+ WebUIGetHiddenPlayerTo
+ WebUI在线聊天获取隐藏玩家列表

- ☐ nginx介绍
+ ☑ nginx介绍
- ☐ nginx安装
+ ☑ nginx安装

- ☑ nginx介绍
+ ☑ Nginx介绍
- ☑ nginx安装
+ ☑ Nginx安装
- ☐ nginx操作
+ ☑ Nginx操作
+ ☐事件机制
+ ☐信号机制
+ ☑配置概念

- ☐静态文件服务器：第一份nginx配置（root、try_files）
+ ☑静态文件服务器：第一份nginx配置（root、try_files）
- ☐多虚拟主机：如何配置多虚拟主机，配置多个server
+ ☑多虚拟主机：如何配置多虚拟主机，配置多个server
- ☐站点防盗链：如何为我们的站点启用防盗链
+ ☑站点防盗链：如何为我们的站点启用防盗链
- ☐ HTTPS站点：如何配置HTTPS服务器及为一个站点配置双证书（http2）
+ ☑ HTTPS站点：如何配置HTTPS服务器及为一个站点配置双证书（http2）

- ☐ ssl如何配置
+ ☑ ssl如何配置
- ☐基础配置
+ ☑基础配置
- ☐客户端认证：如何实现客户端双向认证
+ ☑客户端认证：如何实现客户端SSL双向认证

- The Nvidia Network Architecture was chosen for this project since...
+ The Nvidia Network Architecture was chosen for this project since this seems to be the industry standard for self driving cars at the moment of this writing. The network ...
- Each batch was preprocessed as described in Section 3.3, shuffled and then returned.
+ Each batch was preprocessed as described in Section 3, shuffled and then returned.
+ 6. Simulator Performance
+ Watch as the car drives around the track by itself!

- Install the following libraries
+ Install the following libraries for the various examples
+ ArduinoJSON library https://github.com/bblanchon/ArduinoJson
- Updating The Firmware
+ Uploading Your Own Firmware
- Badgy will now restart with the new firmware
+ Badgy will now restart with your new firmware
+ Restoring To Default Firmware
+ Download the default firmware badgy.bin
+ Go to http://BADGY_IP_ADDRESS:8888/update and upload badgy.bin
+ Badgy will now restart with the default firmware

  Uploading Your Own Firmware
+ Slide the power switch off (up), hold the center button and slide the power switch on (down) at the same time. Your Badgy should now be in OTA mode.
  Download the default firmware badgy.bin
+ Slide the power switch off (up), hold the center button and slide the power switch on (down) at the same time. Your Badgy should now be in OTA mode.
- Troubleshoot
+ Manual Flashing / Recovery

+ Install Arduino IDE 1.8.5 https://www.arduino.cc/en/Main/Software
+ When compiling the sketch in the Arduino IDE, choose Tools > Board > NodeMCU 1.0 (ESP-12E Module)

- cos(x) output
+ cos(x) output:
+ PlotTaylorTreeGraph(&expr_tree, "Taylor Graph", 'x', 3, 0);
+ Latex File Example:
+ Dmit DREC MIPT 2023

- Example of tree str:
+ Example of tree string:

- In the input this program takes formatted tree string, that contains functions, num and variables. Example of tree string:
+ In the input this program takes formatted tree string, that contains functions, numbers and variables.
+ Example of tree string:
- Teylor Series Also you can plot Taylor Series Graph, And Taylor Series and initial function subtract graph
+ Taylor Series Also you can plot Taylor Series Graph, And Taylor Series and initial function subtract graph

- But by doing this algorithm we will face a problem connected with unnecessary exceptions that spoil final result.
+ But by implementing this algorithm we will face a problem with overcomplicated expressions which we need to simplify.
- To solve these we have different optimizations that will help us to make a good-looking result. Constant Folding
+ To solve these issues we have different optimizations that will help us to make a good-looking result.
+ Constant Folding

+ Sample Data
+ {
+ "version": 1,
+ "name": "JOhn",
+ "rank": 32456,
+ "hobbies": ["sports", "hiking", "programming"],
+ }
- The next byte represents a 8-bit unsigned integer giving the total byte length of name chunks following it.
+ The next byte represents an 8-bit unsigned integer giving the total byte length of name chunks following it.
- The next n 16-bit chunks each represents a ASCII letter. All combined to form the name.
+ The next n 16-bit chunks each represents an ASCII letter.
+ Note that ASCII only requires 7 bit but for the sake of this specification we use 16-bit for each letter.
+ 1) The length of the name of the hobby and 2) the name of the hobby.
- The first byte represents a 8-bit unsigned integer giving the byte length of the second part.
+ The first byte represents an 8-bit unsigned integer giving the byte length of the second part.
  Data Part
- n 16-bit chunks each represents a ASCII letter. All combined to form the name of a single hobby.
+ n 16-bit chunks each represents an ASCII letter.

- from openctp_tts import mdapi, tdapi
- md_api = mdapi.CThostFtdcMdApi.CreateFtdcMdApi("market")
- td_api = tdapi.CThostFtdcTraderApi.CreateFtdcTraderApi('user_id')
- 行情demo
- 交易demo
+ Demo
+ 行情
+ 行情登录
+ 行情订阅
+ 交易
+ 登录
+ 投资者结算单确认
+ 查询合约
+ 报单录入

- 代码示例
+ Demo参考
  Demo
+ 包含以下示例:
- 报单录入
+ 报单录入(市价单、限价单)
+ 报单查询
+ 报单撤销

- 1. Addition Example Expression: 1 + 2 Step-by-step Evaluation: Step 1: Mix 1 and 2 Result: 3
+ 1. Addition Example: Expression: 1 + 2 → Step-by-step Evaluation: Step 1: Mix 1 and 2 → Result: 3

*YOUR OBJECTIVE*
Using the material above, print every entry exactly as written.

*SOLUTION*
+ WebUIGetHiddenPlayerTo
+ WebUI在线聊天获取隐藏玩家列表

- ☐ nginx介绍
+ ☑ nginx介绍
- ☐ nginx安装
+ ☑ nginx安装

- ☑ nginx介绍
+ ☑ Nginx介绍
- ☑ nginx安装
+ ☑ Nginx安装
- ☐ nginx操作
+ ☑ Nginx操作
+ ☐事件机制
+ ☐信号机制
+ ☑配置概念

- ☐静态文件服务器：第一份nginx配置（root、try_files）
+ ☑静态文件服务器：第一份nginx配置（root、try_files）
- ☐多虚拟主机：如何配置多虚拟主机，配置多个server
+ ☑多虚拟主机：如何配置多虚拟主机，配置多个server
- ☐站点防盗链：如何为我们的站点启用防盗链
+ ☑站点防盗链：如何为我们的站点启用防盗链
- ☐ HTTPS站点：如何配置HTTPS服务器及为一个站点配置双证书（http2）
+ ☑ HTTPS站点：如何配置HTTPS服务器及为一个站点配置双证书（http2）

- ☐ ssl如何配置
+ ☑ ssl如何配置
- ☐基础配置
+ ☑基础配置
- ☐客户端认证：如何实现客户端双向认证
+ ☑客户端认证：如何实现客户端SSL双向认证

- The Nvidia Network Architecture was chosen for this project since...
+ The Nvidia Network Architecture was chosen for this project since this seems to be the industry standard for self driving cars at the moment of this writing. The network ...
- Each batch was preprocessed as described in Section 3.3, shuffled and then returned.
+ Each batch was preprocessed as described in Section 3, shuffled and then returned.
+ 6. Simulator Performance
+ Watch as the car drives around the track by itself!

- Install the following libraries
+ Install the following libraries for the various examples
+ ArduinoJSON library https://github.com/bblanchon/ArduinoJson
- Updating The Firmware
+ Uploading Your Own Firmware
- Badgy will now restart with the new firmware
+ Badgy will now restart with your new firmware
+ Restoring To Default Firmware
+ Download the default firmware badgy.bin
+ Go to http://BADGY_IP_ADDRESS:8888/update and upload badgy.bin
+ Badgy will now restart with the default firmware

  Uploading Your Own Firmware
+ Slide the power switch off (up), hold the center button and slide the power switch on (down) at the same time. Your Badgy should now be in OTA mode.
  Download the default firmware badgy.bin
+ Slide the power switch off (up), hold the center button and slide the power switch on (down) at the same time. Your Badgy should now be in OTA mode.
- Troubleshoot
+ Manual Flashing / Recovery

+ Install Arduino IDE 1.8.5 https://www.arduino.cc/en/Main/Software
+ When compiling the sketch in the Arduino IDE, choose Tools > Board > NodeMCU 1.0 (ESP-12E Module)

- cos(x) output
+ cos(x) output:
+ PlotTaylorTreeGraph(&expr_tree, "Taylor Graph", 'x', 3, 0);
+ Latex File Example:
+ Dmit DREC MIPT 2023

- Example of tree str:
+ Example of tree string:

- In the input this program takes formatted tree string, that contains functions, num and variables. Example of tree string:
+ In the input this program takes formatted tree string, that contains functions, numbers and variables.
+ Example of tree string:
- Teylor Series Also you can plot Taylor Series Graph, And Taylor Series and initial function subtract graph
+ Taylor Series Also you can plot Taylor Series Graph, And Taylor Series and initial function subtract graph

- But by doing this algorithm we will face a problem connected with unnecessary exceptions that spoil final result.
+ But by implementing this algorithm we will face a problem with overcomplicated expressions which we need to simplify.
- To solve these we have different optimizations that will help us to make a good-looking result. Constant Folding
+ To solve these issues we have different optimizations that will help us to make a good-looking result.
+ Constant Folding

+ Sample Data
+ {
+ "version": 1,
+ "name": "JOhn",
+ "rank": 32456,
+ "hobbies": ["sports", "hiking", "programming"],
+ }
- The next byte represents a 8-bit unsigned integer giving the total byte length of name chunks following it.
+ The next byte represents an 8-bit unsigned integer giving the total byte length of name chunks following it.
- The next n 16-bit chunks each represents a ASCII letter. All combined to form the name.
+ The next n 16-bit chunks each represents an ASCII letter.
+ Note that ASCII only requires 7 bit but for the sake of this specification we use 16-bit for each letter.
+ 1) The length of the name of the hobby and 2) the name of the hobby.
- The first byte represents a 8-bit unsigned integer giving the byte length of the second part.
+ The first byte represents an 8-bit unsigned integer giving the byte length of the second part.
  Data Part
- n 16-bit chunks each represents a ASCII letter. All combined to form the name of a single hobby.
+ n 16-bit chunks each represents an ASCII letter.

- from openctp_tts import mdapi, tdapi
- md_api = mdapi.CThostFtdcMdApi.CreateFtdcMdApi("market")
- td_api = tdapi.CThostFtdcTraderApi.CreateFtdcTraderApi('user_id')
- 行情demo
- 交易demo
+ Demo
+ 行情
+ 行情登录
+ 行情订阅
+ 交易
+ 登录
+ 投资者结算单确认
+ 查询合约
+ 报单录入

- 代码示例
+ Demo参考
  Demo
+ 包含以下示例:
- 报单录入
+ 报单录入(市价单、限价单)
+ 报单查询
+ 报单撤销

- 1. Addition Example Expression: 1 + 2 Step-by-step Evaluation: Step 1: Mix 1 and 2 Result: 3
+ 1. Addition Example: Expression: 1 + 2 → Step-by-step Evaluation: Step 1: Mix 1 and 2 → Result: 3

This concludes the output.